有学生通知了美术老师,美术老师又报给老秦,老秦直接联系了夏家过来。
少年穿着大了许多的衣服,别别扭扭拎着裤子走出去,和赶过来的夏问寒汇合。
夏问寒已经了解过事情前后,与不远处亦步亦趋跟着的男生对视一眼,狭长眸子意味不明。
晏辞垂下眼帘,沉默不语,看着少年被又裹一层衣服塞进车里。
车窗落下,夏稚年朝他挥挥手,有点纠结。
“那个,衣服我之后买新的还你。”
“不用,直接还我就行。”
夏稚年疑惑啊了一声。
晏辞不是洁癖吗?
夏问寒敲敲车窗,“年年,先把窗关上吧,你感冒没好,别吹风了。”
夏问寒朝这个救了他弟弟,但怎么看怎么不对劲的男生撂了句谢谢,先把人带回家了。
夏稚年差点一头栽进水里,几乎全身湿透,不过裹衣服裹得及时,没什么大问题,就是嗓子更哑了点,鼻音嗡嗡的。

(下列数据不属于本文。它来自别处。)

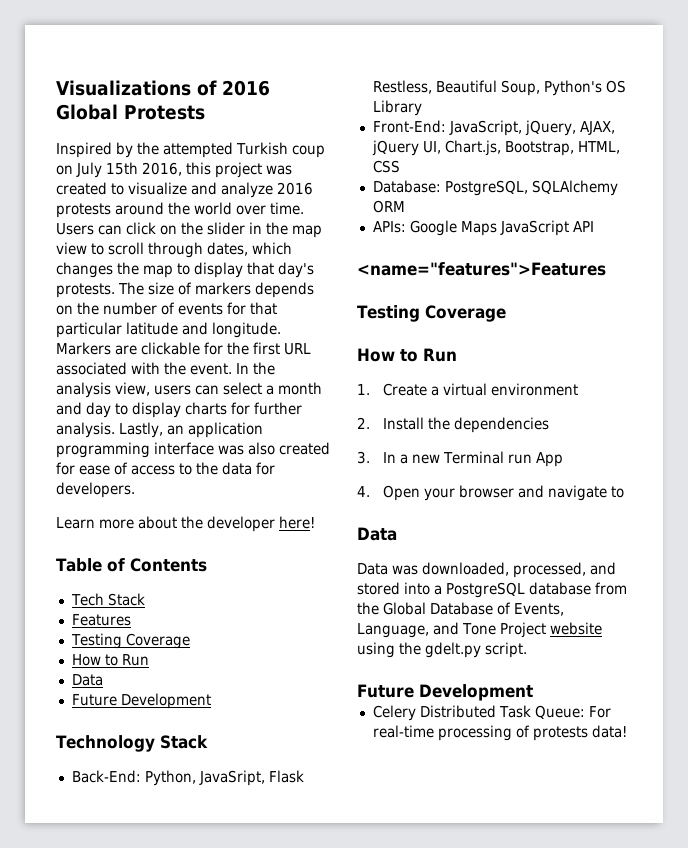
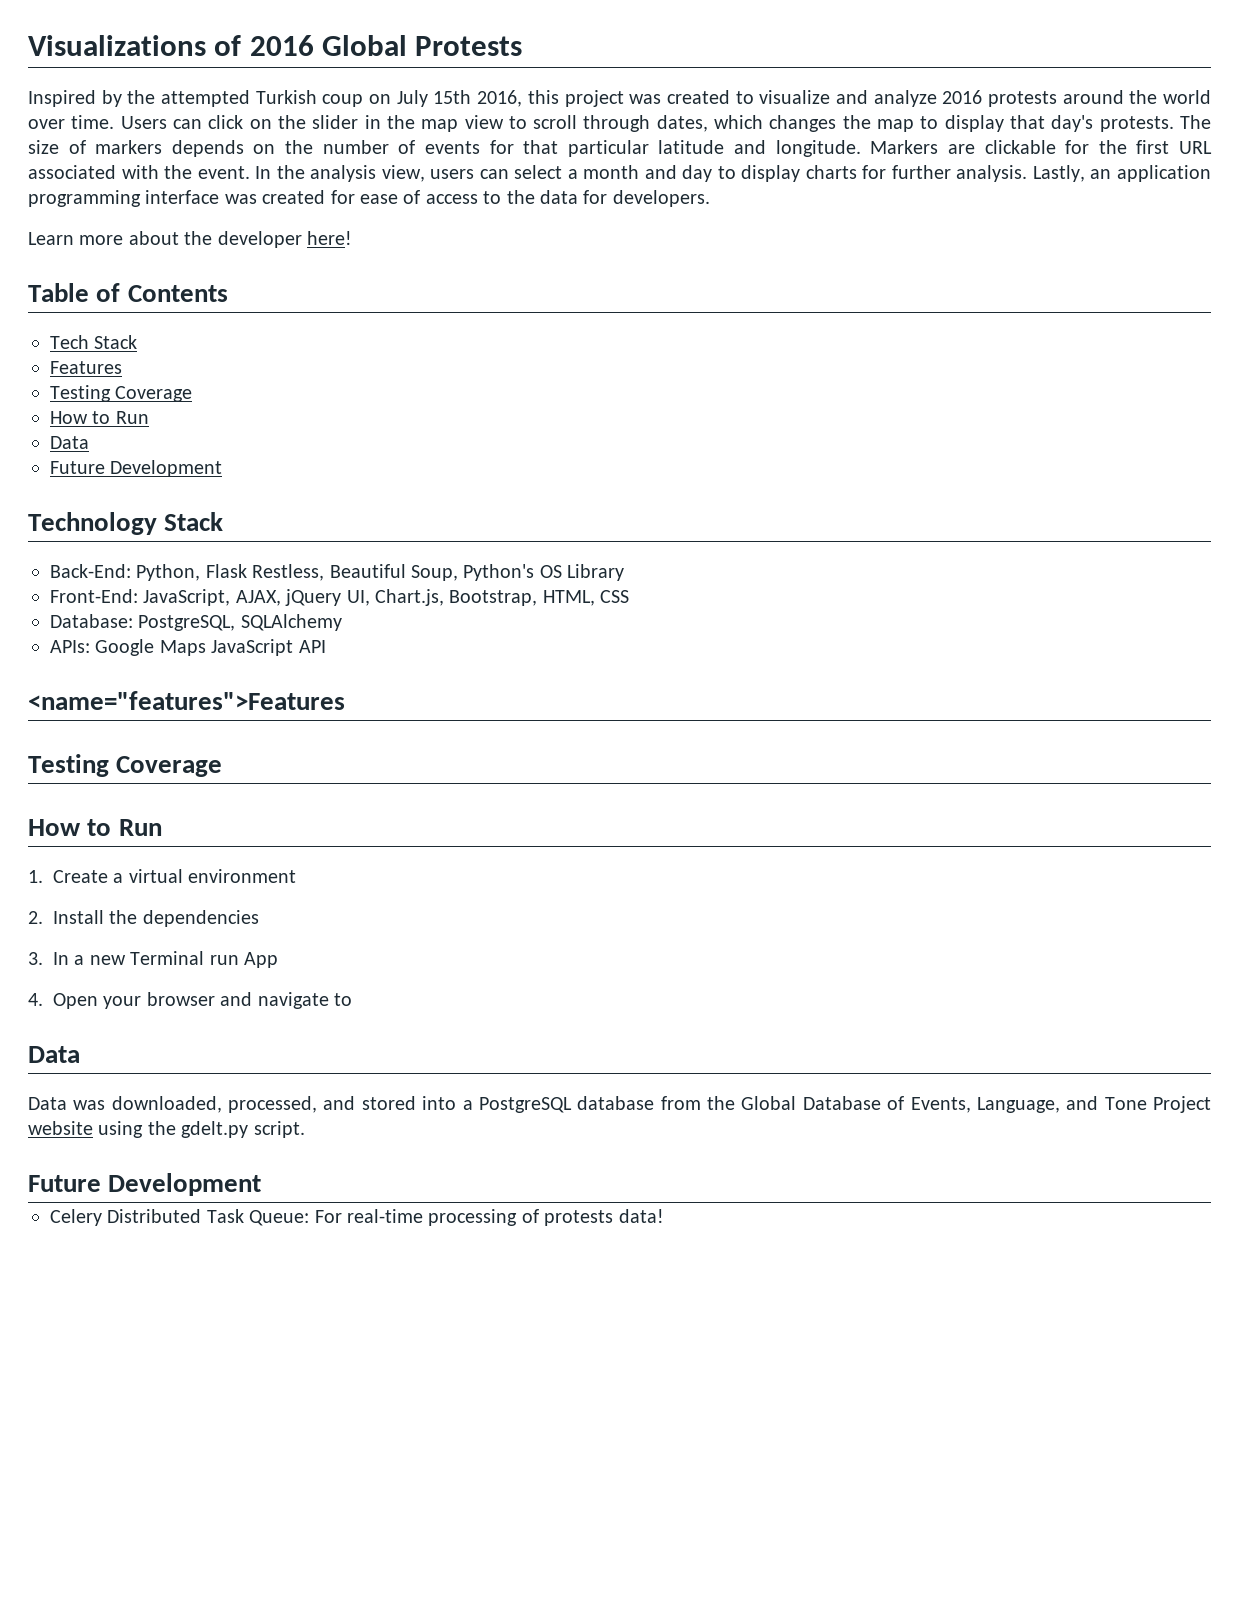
[248,442,275,455] also -> (257, 199) none
[198,770,265,786] JavaSript, -> (201, 572) none
[524,120,576,136] jQuery, -> (231, 597) none
[372,200,405,213] ORM -> (342, 622) none

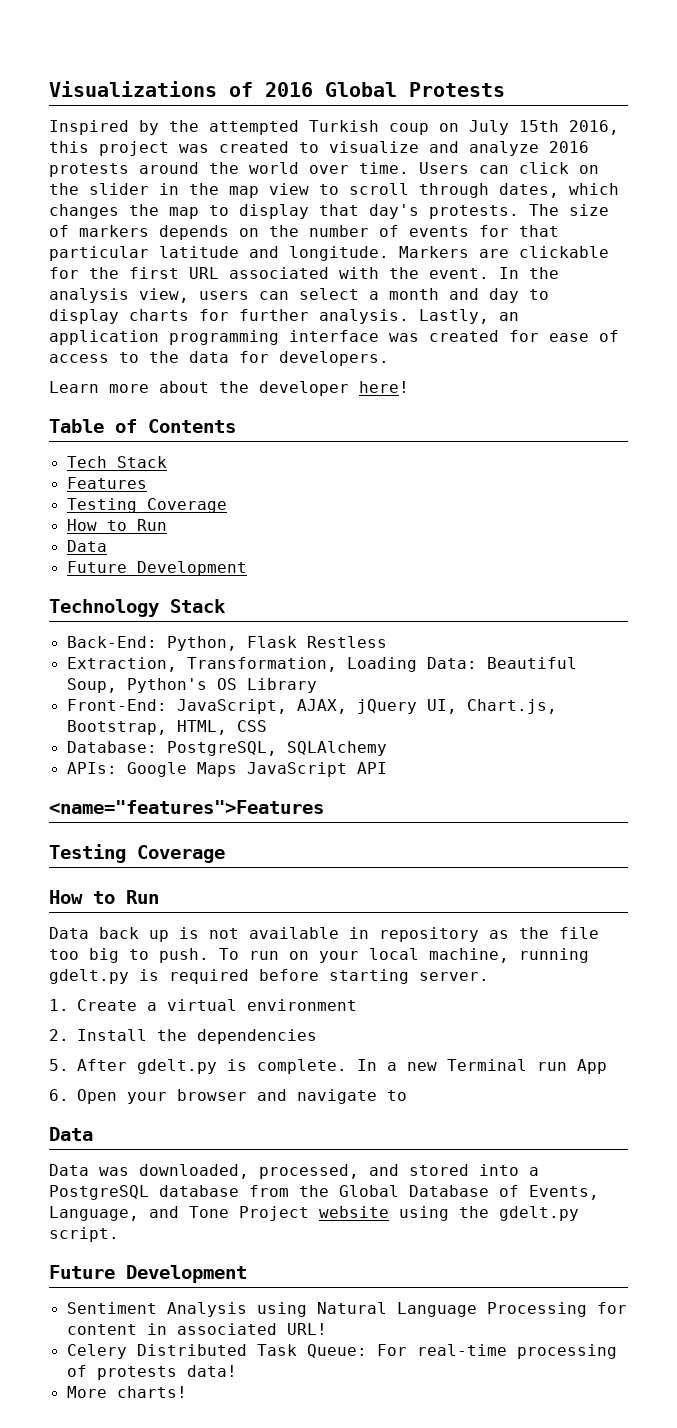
[252,564,325,581] Restless, -> [306,636,387,648] [66,657,477,672] Restless // Extraction, Transformation, Loading Data:
(162, 827) none -> [49,927,599,942] [49,948,589,963] [49,969,489,984] // Data back up is not available in repository as the file too big to push. To run on your local machine, running gdelt.py is required before starting server.
[28,952,43,965] 3. -> [49,1059,347,1074] 5. After gdelt.py is complete.
[28,993,43,1006] 4. -> [49,1089,69,1101] 6.
(262, 1184) none -> [66,1302,627,1317] [66,1323,327,1335] // Sentiment Analysis using Natural Language Processing for content in associated URL!
(664, 1216) none -> [66,1386,187,1398] // More charts!

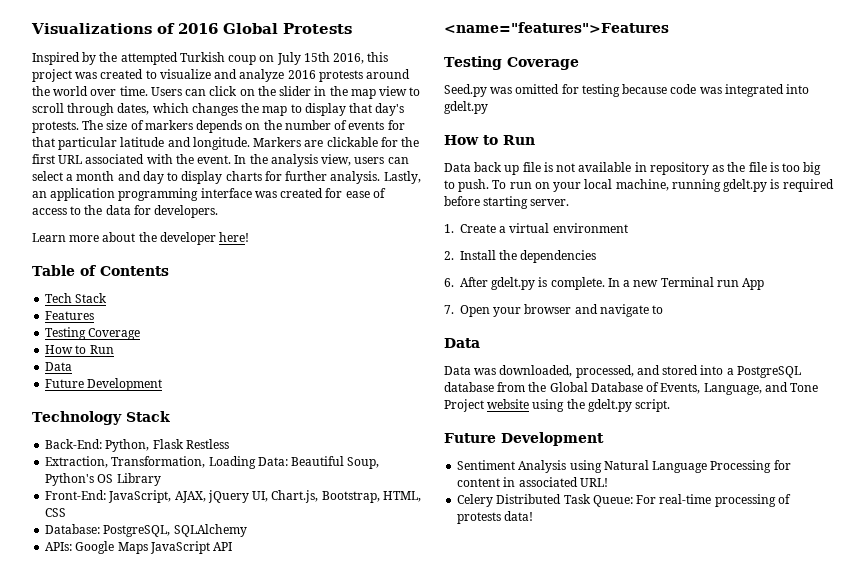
(225, 854) none -> [444,84,810,97] [444,101,488,114] // Seed.py was omitted for testing because code was integrated into gdelt.py
(169, 936) none -> [522,162,541,172] file
(599, 933) none -> [769,162,779,172] is
[49,1059,69,1071] 5. -> [444,278,454,287] 6.
[49,1089,69,1101] 6. -> [444,305,454,314] 7.
[66,1386,187,1398] // More charts! -> (534, 516) none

第二天上课,夏稚年走到座位边上,动作迟缓慢慢吞吞的从书包里拿出昨天的作业,闷咳两声,递给晏辞。
“给,昨天英语作业。”
“坐下说。”
晏辞少见的,没变脸堪比翻书快的恢复成一贯温和模样,斯文清贵,坐在位置上抓住他手腕,将人拽着坐下,离自己近一点。